Clayton QTIP Election
Another case in which a fiduciary’s decision may result in a shift in property from himself or herself to another occurs in a so-called Clayton QTIP election. See Treas. Reg. § 20.2056(b)–7(d)(3)(i); Estate of Clayton v. Commissioner, 97 T.C. 327 (1991), rev’d, 976 F.2d 1486 (5th Cir. 1992). The regulations allow an estate tax marital deduction for property passing into a trust described in Section 2056(b)(7) (a QTIP trust) to the extent the executor makes the election under that section, even if the property would pass in a form not qualifying for the marital deduction to the extent the executor does not elect the treatment under the section. In other words, to the extent the executor makes the QTIP election, the property will pass into a trust from which the surviving spouse will be entitled to receive the income for life. To the extent the executor does not make the QTIP election, the property probably will pass in a different way, which may not qualify for the marital deduction. If the surviving spouse is the executor, he or she may be deemed to have made a gift to the extent he or she does not elect QTIP treatment when the estate planning document provides for a Clayton QTIP. Similarly, if one of those who would receive property to the extent QTIP treatment is not elected is an executor, that fiduciary may make a gift to the extent he or she elects QTIP treatment. Again, the basis for the gift by the spouse or the other interested executor would be the exercise, release, or lapse of a general power of appointment in favor of another.

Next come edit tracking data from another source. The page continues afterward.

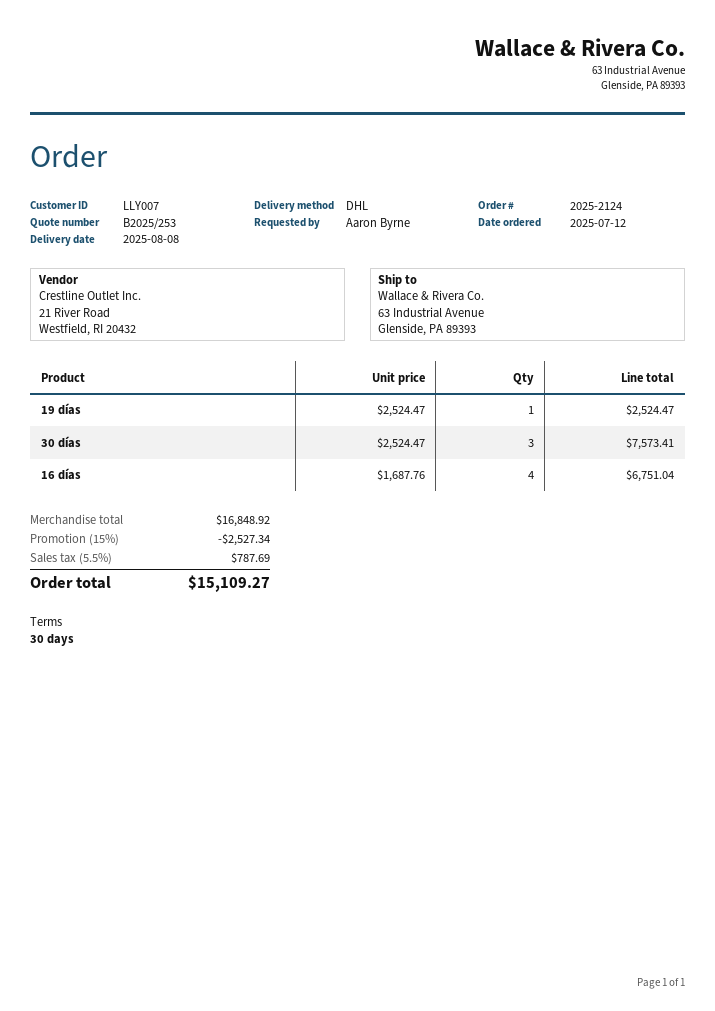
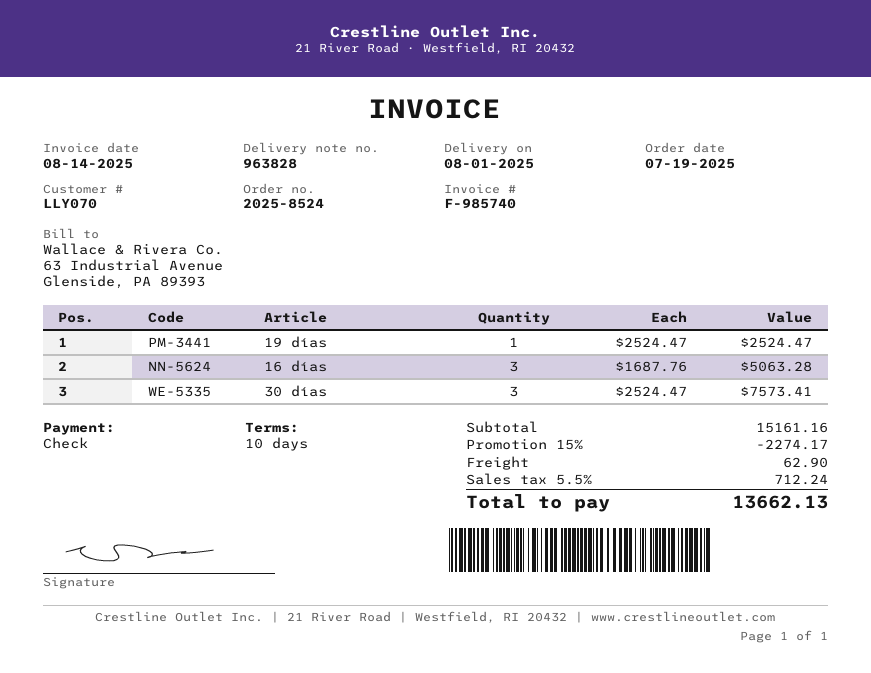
order number: 2025-2124 -> 2025-8524
order date: 2025-07-12 -> 2025-07-19
delivery date: 2025-08-08 -> 2025-08-01
payment terms: 30 days -> 10 days
customer number: LLY007 -> LLY070
16 días: 4 x 1687.76 = 6751.04 -> 3 x 1687.76 = 5063.28
subtotal: 16848.92 -> 15161.16
discount: 15% = 2527.34 -> 15% = 2274.17
shipping: none -> 62.90
tax: 5.5% = 787.69 -> 5.5% = 712.24
total: 15109.27 -> 13662.13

Spouse/Executor Failure to Elect QTIP
A spouse who is an executor should not be treated as having made a gift by not electing QTIP treatment when the interest created for the spouse under Section 2056(b)(7) is not a Clayton QTIP but a “regular” QTIP. In such a case, the form of the spouse’s interest in the deceased spouse’s estate will not change by the election, because in either case the spouse will be entitled to all of the income from the trust for life. But, to the extent the executor does not elect QTIP treatment, estate taxes may increase. The executor may decline to elect QTIP treatment for several reasons. For example, the estate of the spouse who is first to die may have available estate tax credits that will be useable only if the estate of the deceased spouse is taxable or the taxable estate is larger. If the surviving spouse might die relatively soon after the first spouse dies, generating estate tax in the first estate may provide the estate of the surviving spouse with a prior transfer credit under Section 2013 that would reduce the overall taxes that will be due on both estates. If the QTIPable trust carries the additional estate taxes generated by not electing QTIP treatment, its corpus will be smaller and so will the income the surviving spouse receives for his or her lifetime. The reduction in the income interest held by the spouse by failing to elect QTIP treatment should not be a gift, however, because no property interest seems to be transferred to or for another individual. The gift tax applies only to the transmission of property to another individual—here, the transfer is to the IRS (and, perhaps, some state tax authority).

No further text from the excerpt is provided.